Emarginati, incarcerati, condannati a morte. Nel continente con la popolazione più giovane resiste una cultura antica, eredità dell'epoca coloniale. E in Kenya il film "Rafiki", in concorso a Cannes, è stato bandito perché «promuove il lesbismo»

Kena e Ziki sono due adolescenti, vivono in un villaggio di provincia e i loro rispettivi padri sono entrati in competizione per un posto nell'assemblea della contea. Si conoscono, diventano amiche e, nel giro di poco, si innamorano. Nulla di male, se non fosse che sono nate in Kenya, Paese che vieta per legge le unioni omosessuali e che arriva a punire «le conoscenze carnali contro l'ordine della natura» fino a un massimo di 14 anni di reclusione.

Su questo amore proibito si gioca la storia di “Rafiki” (amica, in lingua swahili), secondo lungometraggio della regista keniana Wanuri Kahi. Il film è piaciuto alla giuria del Festival di Cannes, che lo ha ammesso a partecipare all'edizione 2018 nella sezione “Un Certain Regard”. Sulla carta un successo per tutto il Kenya, che per la prima volta è in concorso alla prestigiosa rassegna della Costa Azzurra. E invece a Nairobi non hanno gradito, tanto che la commissione apposita ha deciso di vietare la sua proiezione in tutto il Kenya, perché «promuove il lesbismo e va contro i valori del Paese».

Valori impregnati di cultura cristiana: nel 2012 la comunità quacchera, una delle più numerose al mondo, ha pubblicato un comunicato nel quale dichiarava che «l'omosessualità è un peccato» e che «Dio ha proibito l'omosessualità in quanto perversione sessuale che non può essere tollerata». Un'omofobia che ha portato due ospiti della televisioni keniana, invitati a discutere sul divieto di proiezione di “Rafiki”, a non pronunciare mai le parole “gay” e “omosessuale” durante il dibattito.

Ma il Kenya non è certo da solo in questa strenua difesa delle “virtù morali tradizionali”: 34 Stati africani su 56 considerano illegali le unioni tra due persone delle stesso sesso. In nove di questi il divieto di matrimonio tra persone omosessuali è stato inserito nella Costituzione. In Sudan, Mauritania e in alcune regioni della Nigeria e della Somalia, la punizione prevista è la pena di morte.

Una mentalità che ha messo in difficoltà anche Binyavanga Wainaina, scrittore e giornalista, vincitore del Premio Caine per la letteratura africana. Nel 2014 l'autore ha dichiarato pubblicamente di essere gay e ha attaccato le tante leggi che in Africa puniscono gli omosessuali. In risposta, critiche e insulti da parte dei suoi connazionali.
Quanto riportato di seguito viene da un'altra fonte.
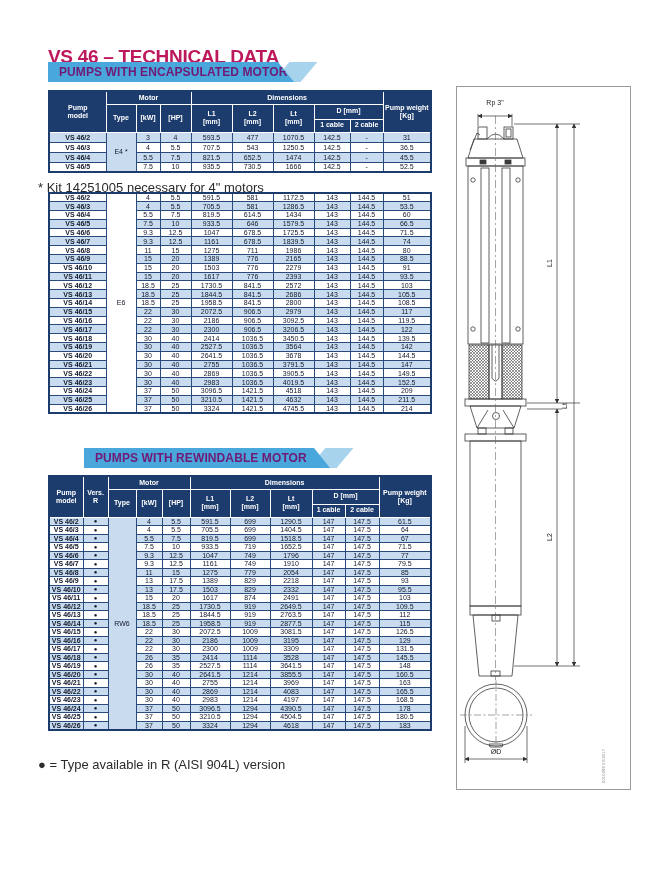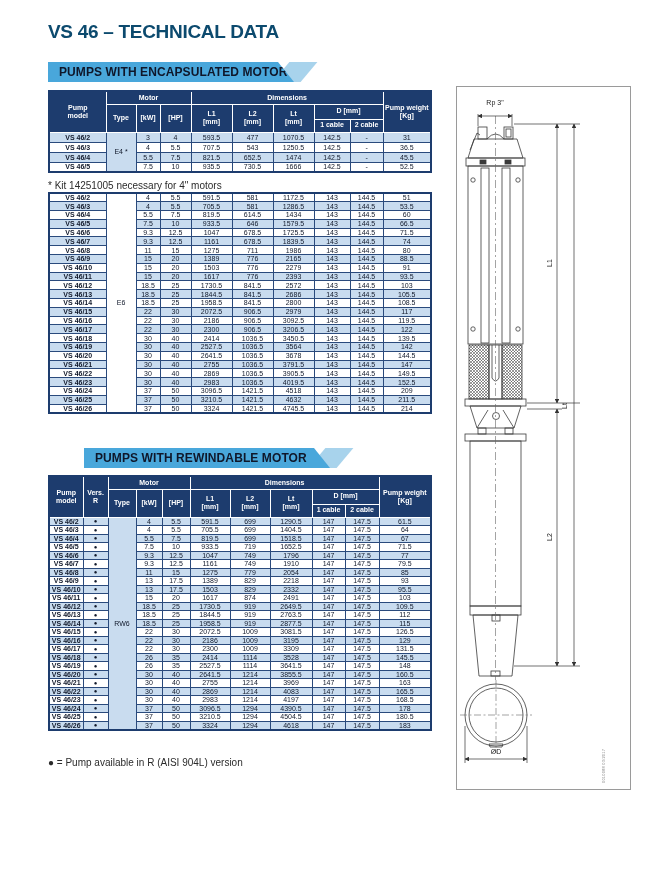"VS 46 – TECHNICAL DATA" .page-title { color: #0c4a6e -> #be185d; top: 21px -> 46px }
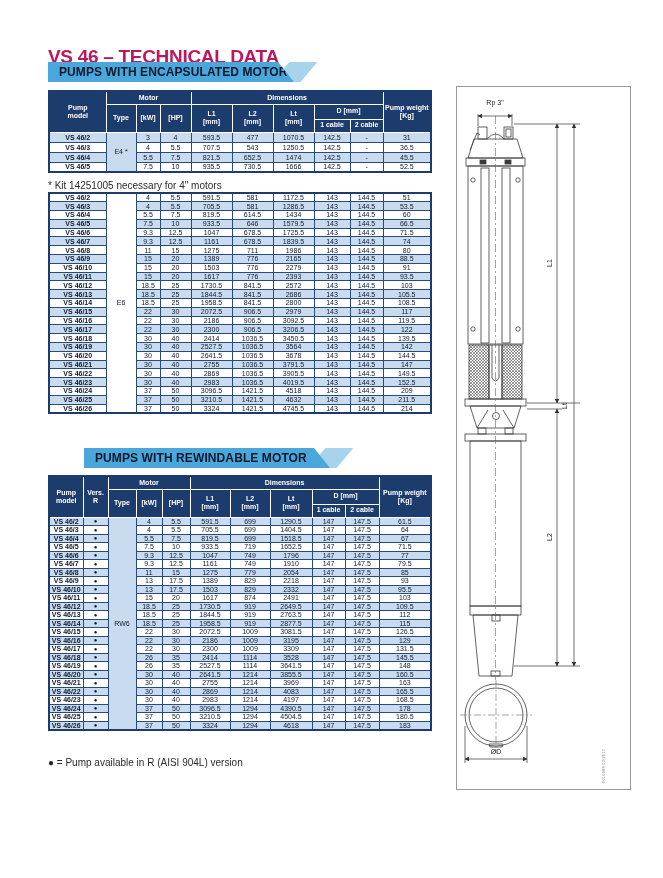"PUMPS WITH ENCAPSULATED MOTOR" .banner .main span { color: #0f172a -> #701a75 }
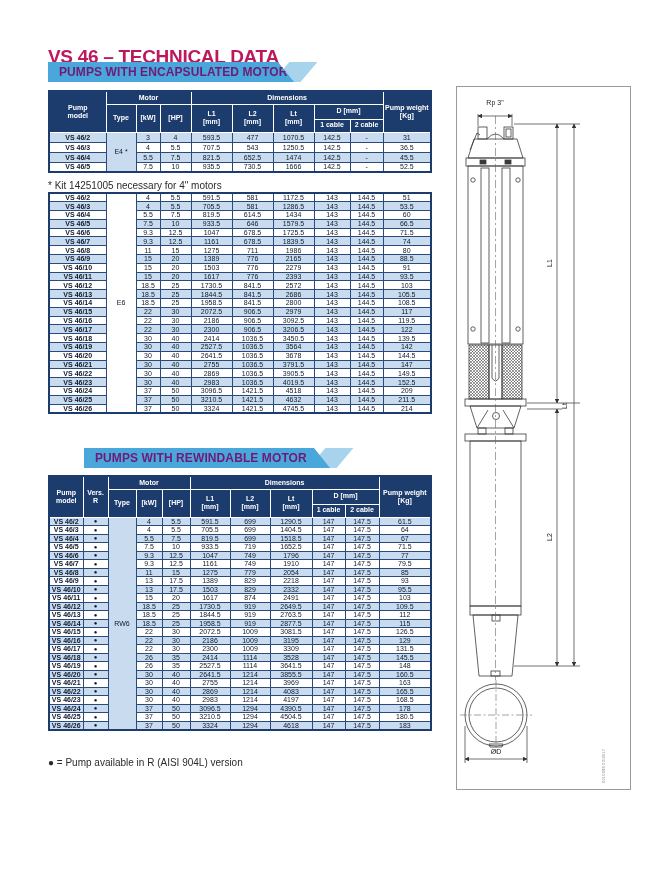"* Kit 14251005 necessary for" .footnote { font-size: 10px -> 13px; left: 48px -> 38px }
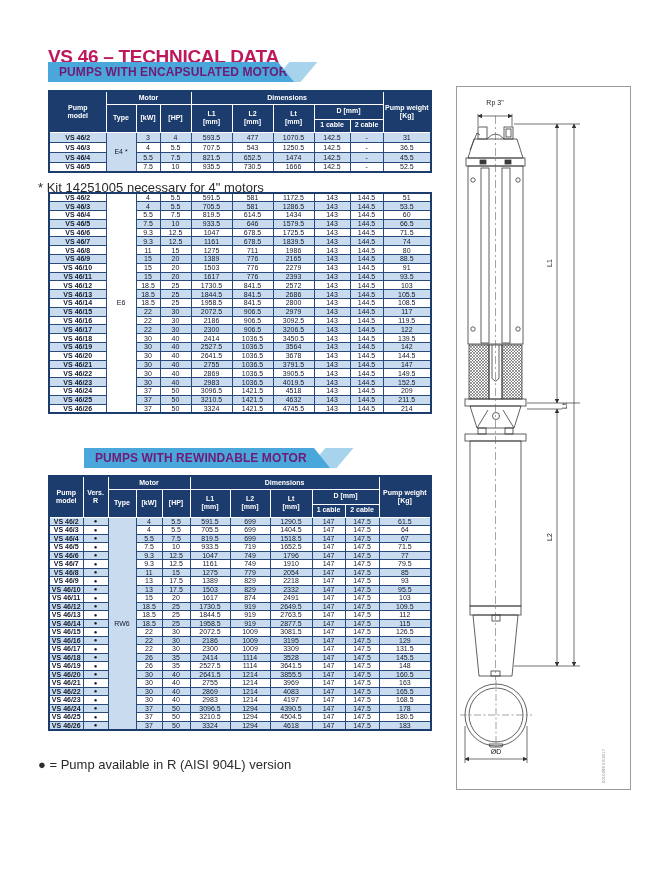"● = Pump available in" div.footnote { text: Pump -> Type }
Ma Wainaina non si è lasciato scoraggiare e due settimane fa ha annunciato sul suo profilo Twitter che si sposerà con il compagno nigeriano in Sud Africa, unico stato del Continente ad aver legalizzato i matrimoni tra persone dello stesso sesso. Nonostante timide congratulazioni, la maggior parte dei follower non hanno accolto la notizia con gioia. Scrive Lucas: «Spero potrò capirlo un giorno. Non ci sono animali gay, ma abbiamo esseri umani gay». Aggiunge, tra l'ironico e l'offensivo, un altro utente: «Wow, presto i tuoi genitori avranno dei nipoti. Non vedo l'ora di sentirti urlare in sala parto». E poi battute di bassa lega, fotomontaggi, allusioni.

Da anni gli attivisti accusano il governo del presidente Kenyatta di discriminazioni e repressione nei confronti della comunità LGBT, nonostante la Costituzione approvata nel 2010 garantisca libertà di espressione a tutti i cittadini. Qualche settimana fa Kenyatta ha ribadito che «i diritti dei gay non ci importano e non sono un problema». Dopo appelli e battaglie cadute nel vuoto, però, a marzo la Corte d'Appello keniana ha ribaltato una precedente sentenza stabilendo che le ispezioni anali nei confronti delle persone accusate di omosessualità sono illegali. Una piccola vittoria in un'Africa che fatica a cancellare leggi e tradizioni del suo passato coloniale.